Afortunadamente, nada de aquella barbarie quedaba en Weimar cuando José y yo entramos en la ciudad aquella noche de noviembre. El tiempo había respetado lo bello y lo agradable y había borrado cualquier huella del pasado horror. Mientras contemplaba las hermosas y estrechas calles de aspecto medieval, los encantador es jardines de aires versallescos, los muchos personajes célebres convertidos en monumentos y las típicas casitas de postal con tejado a dos aguas, no pude evitar un doloroso recuerdo para quienes, apenas cincuenta años atrás, habían sido llevados al límite del sufrimiento y habían perdido la vida en aquel lugar: la ciudad de Weimar dormía, limpia y tranquila, aquella madrugada, pero yo sentí con intensa fuerza que el dolor de los muertos, como una costra, permanecía por todas partes.

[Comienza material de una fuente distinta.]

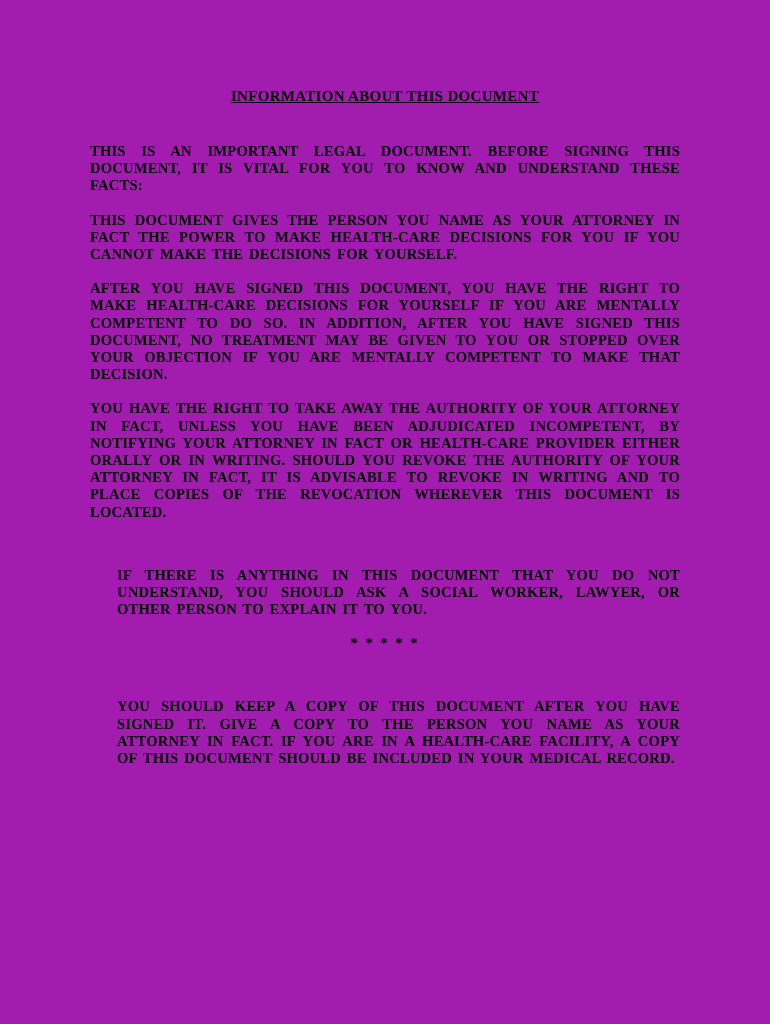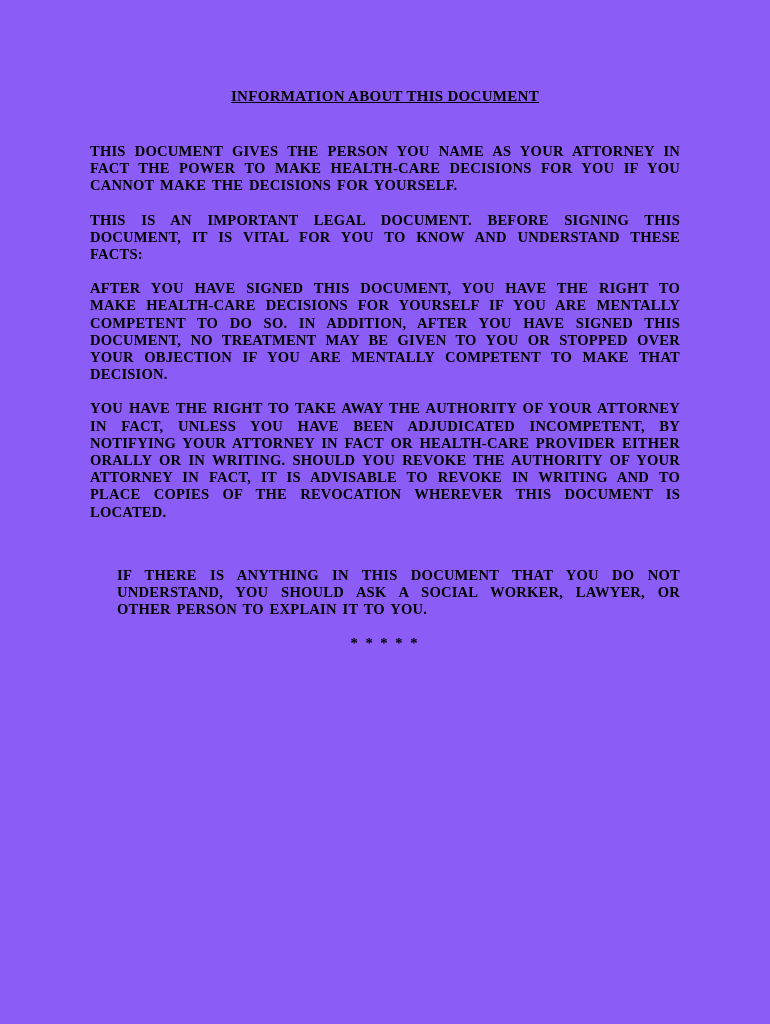--- a/index.html
+++ b/index.html
@@ -10,7 +10,7 @@
   .page {
     width: 770px;
     height: 1024px;
-    background: #8b5cf6;
+    background: #a21caf;
     box-sizing: border-box;
     padding: 88px 90px 40px 90px;
     font-family: "Liberation Serif", "DejaVu Serif", serif;

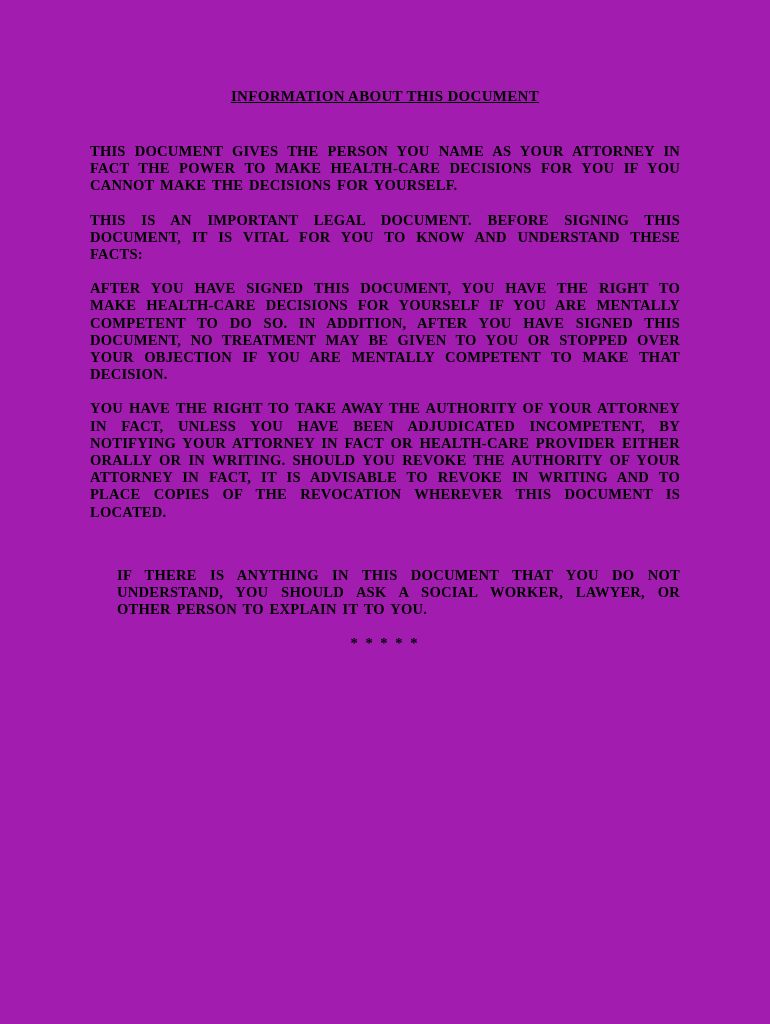--- a/index.html
+++ b/index.html
@@ -55,9 +55,9 @@
 
   <h1 class="doc-title">INFORMATION ABOUT THIS DOCUMENT</h1>
 
+  <p class="doc-para">THIS IS AN IMPORTANT LEGAL DOCUMENT. BEFORE SIGNING THIS DOCUMENT, IT IS VITAL FOR YOU TO KNOW AND UNDERSTAND THESE FACTS:</p>
+
   <p class="doc-para">THIS DOCUMENT GIVES THE PERSON YOU NAME AS YOUR ATTORNEY IN FACT THE POWER TO MAKE HEALTH-CARE DECISIONS FOR YOU IF YOU CANNOT MAKE THE DECISIONS FOR YOURSELF.</p>
-
-  <p class="doc-para">THIS IS AN IMPORTANT LEGAL DOCUMENT. BEFORE SIGNING THIS DOCUMENT, IT IS VITAL FOR YOU TO KNOW AND UNDERSTAND THESE FACTS:</p>
 
   <p class="doc-para">AFTER YOU HAVE SIGNED THIS DOCUMENT, YOU HAVE THE RIGHT TO MAKE HEALTH-CARE DECISIONS FOR YOURSELF IF YOU ARE MENTALLY COMPETENT TO DO SO. IN ADDITION, AFTER YOU HAVE SIGNED THIS DOCUMENT, NO TREATMENT MAY BE GIVEN TO YOU OR STOPPED OVER YOUR OBJECTION IF YOU ARE MENTALLY COMPETENT TO MAKE THAT DECISION.</p>
 

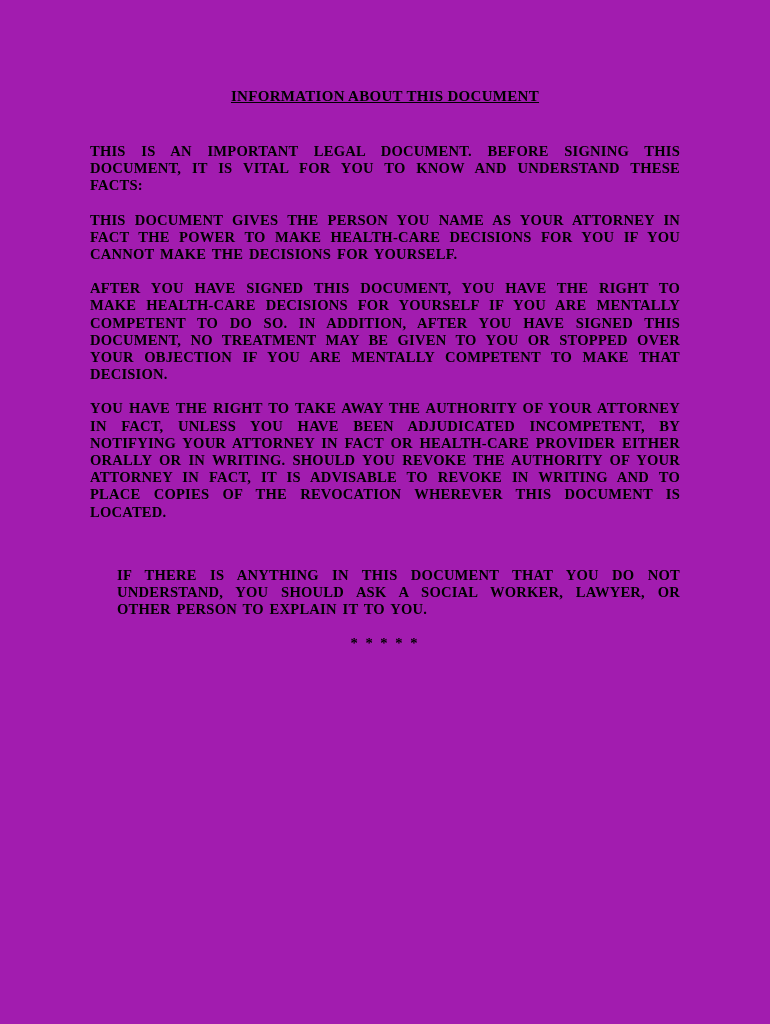--- a/index.html
+++ b/index.html
@@ -68,6 +68,7 @@
 
   <p class="separator">* * * * *</p>
 
+  <p class="doc-para gap-xlarge">YOU SHOULD KEEP A COPY OF THIS DOCUMENT AFTER YOU HAVE SIGNED IT. GIVE A COPY TO THE PERSON YOU NAME AS YOUR ATTORNEY IN FACT. IF YOU ARE IN A HEALTH-CARE FACILITY, A COPY OF THIS DOCUMENT SHOULD BE INCLUDED IN YOUR MEDICAL RECORD.</p>
 
 </div>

Nos resultó fácil encontrar el viejo Gauforum. Curiosamente, Amalia nos había dejado de buen grado su ordenador portátil a cambio de poder usar el mío mientras estuviera en Ávila (¡sólo yo sé lo que me costó ceder!), de modo que iba consultando el programa de la niña para indicar a José, que conducía, las calles que debíamos tomar. Llegamos, pues, sin problemas, hasta la enorme explanada rectangular en cuyo centro permanecían estacionados, sobre la hierba, varias hileras de coches. Aquélla era la Beethovenplatz, uno de los espacios más grandes de Weimar y aquel edificio alargado y gris, con un enorme y clásico pabellón central y una extensa ala a cada costado, era el viejo, aunque rehabilitado, Gauforum de Sauckel. José dio varias vueltas en torno a plaza, débilmente iluminada por las farolas situadas en las aceras y, por fin, dobló en una esquina y entró en la calle que yo había previsto para dejar el vehículo, una amplia avenida con zona de aparcamiento a ambos lados y sin señales de estacionamiento limitado. Encontramos un hueco apropiado poco antes de la segunda travesía y, tras detener el motor, limpiar nuestras huellas (por si ocurría algún percance) y abrir las portezuelas, salimos del coche con las piernas acalambradas tras tantas horas de inmovilidad.